Work required: Using the data that follows, return exactly the lines from the one that contains "- Verify RLS is disabled (most common issue)" through the one that contains "for authentication errors", ends included.

Records supplied:
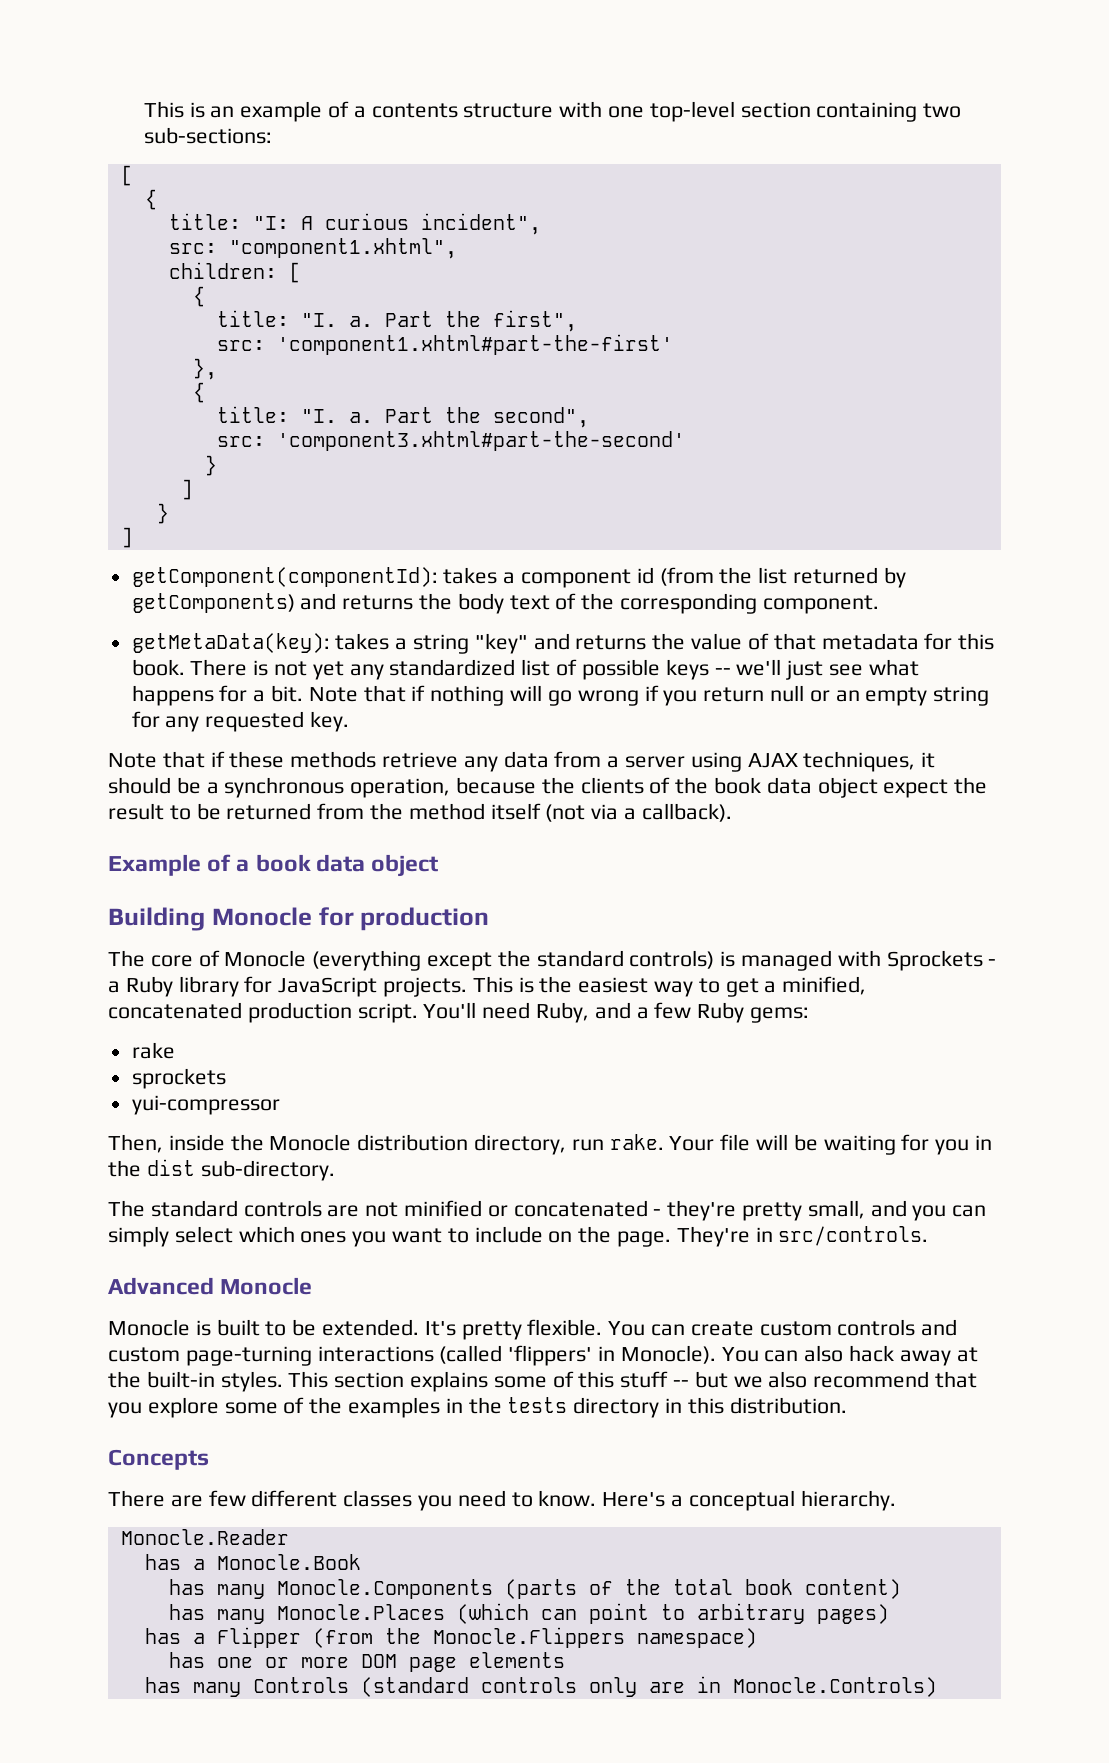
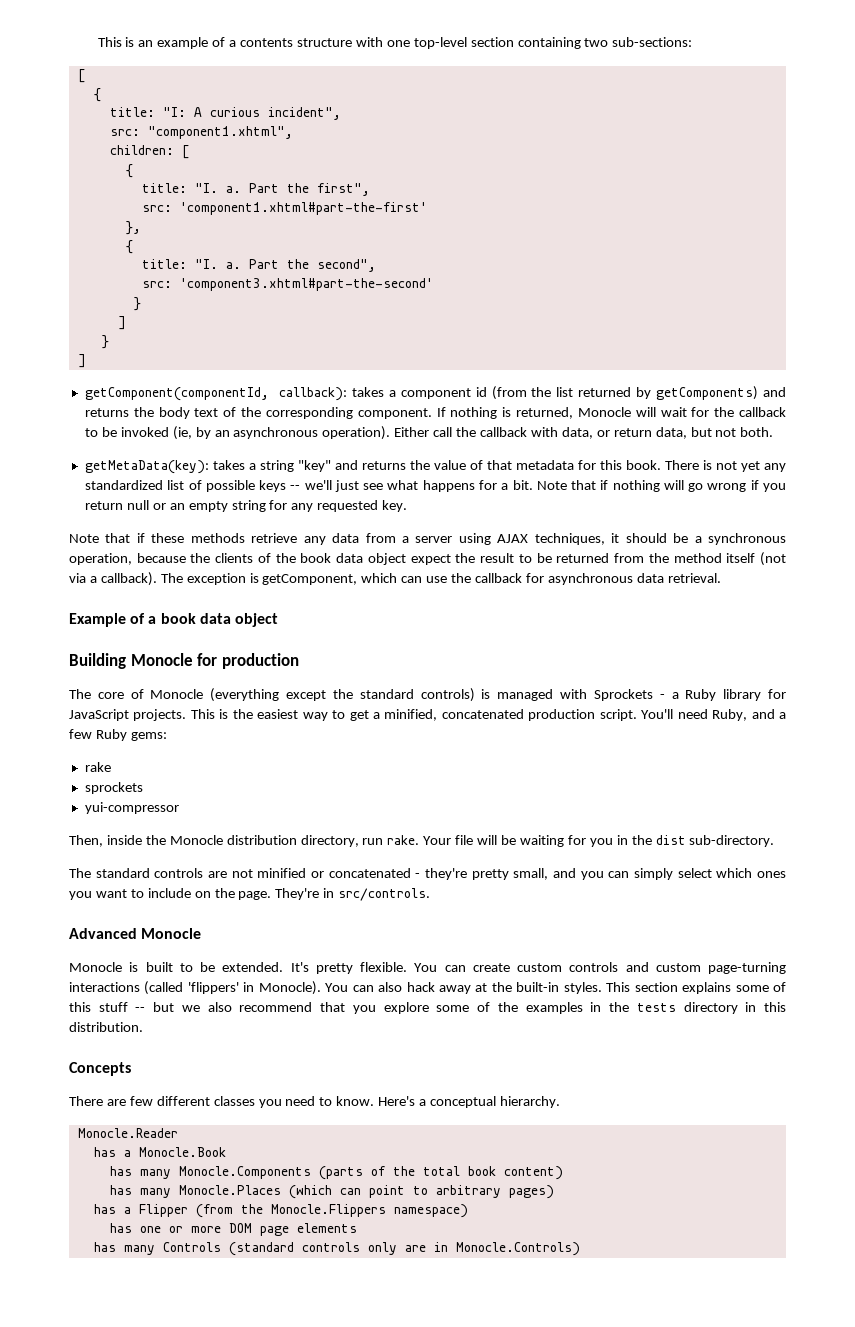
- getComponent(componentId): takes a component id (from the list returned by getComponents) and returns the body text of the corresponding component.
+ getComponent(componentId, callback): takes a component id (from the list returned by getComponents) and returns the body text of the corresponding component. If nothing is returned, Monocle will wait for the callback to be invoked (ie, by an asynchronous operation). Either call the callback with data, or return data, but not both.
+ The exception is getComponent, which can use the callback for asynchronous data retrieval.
* * *
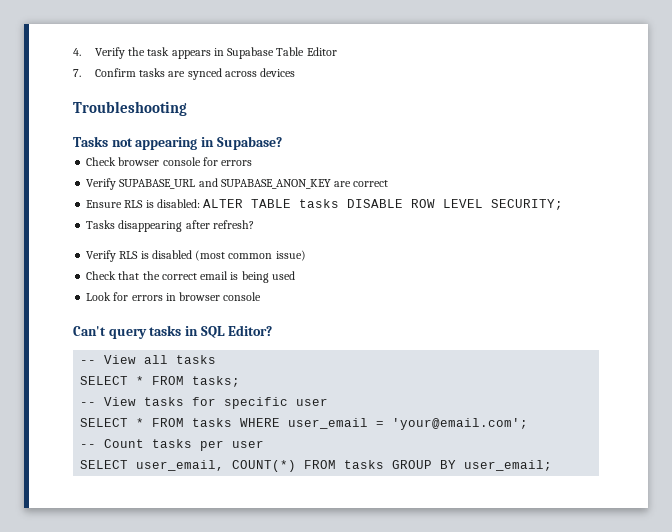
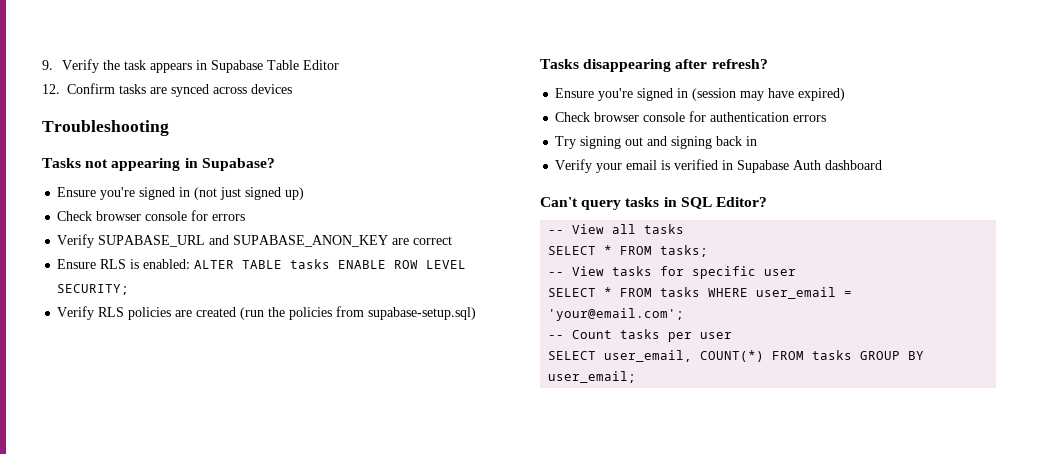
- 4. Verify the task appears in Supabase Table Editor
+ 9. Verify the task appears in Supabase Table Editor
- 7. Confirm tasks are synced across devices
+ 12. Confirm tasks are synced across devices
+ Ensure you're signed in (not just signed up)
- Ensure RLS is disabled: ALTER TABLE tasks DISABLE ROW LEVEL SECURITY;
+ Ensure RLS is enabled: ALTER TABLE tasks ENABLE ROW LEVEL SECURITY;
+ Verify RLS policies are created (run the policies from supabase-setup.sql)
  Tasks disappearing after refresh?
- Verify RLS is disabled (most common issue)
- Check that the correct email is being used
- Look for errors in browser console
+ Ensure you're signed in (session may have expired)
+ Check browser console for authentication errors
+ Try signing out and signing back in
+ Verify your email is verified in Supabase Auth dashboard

Task response:
- Verify RLS is disabled (most common issue)
- Check that the correct email is being used
- Look for errors in browser console
+ Ensure you're signed in (session may have expired)
+ Check browser console for authentication errors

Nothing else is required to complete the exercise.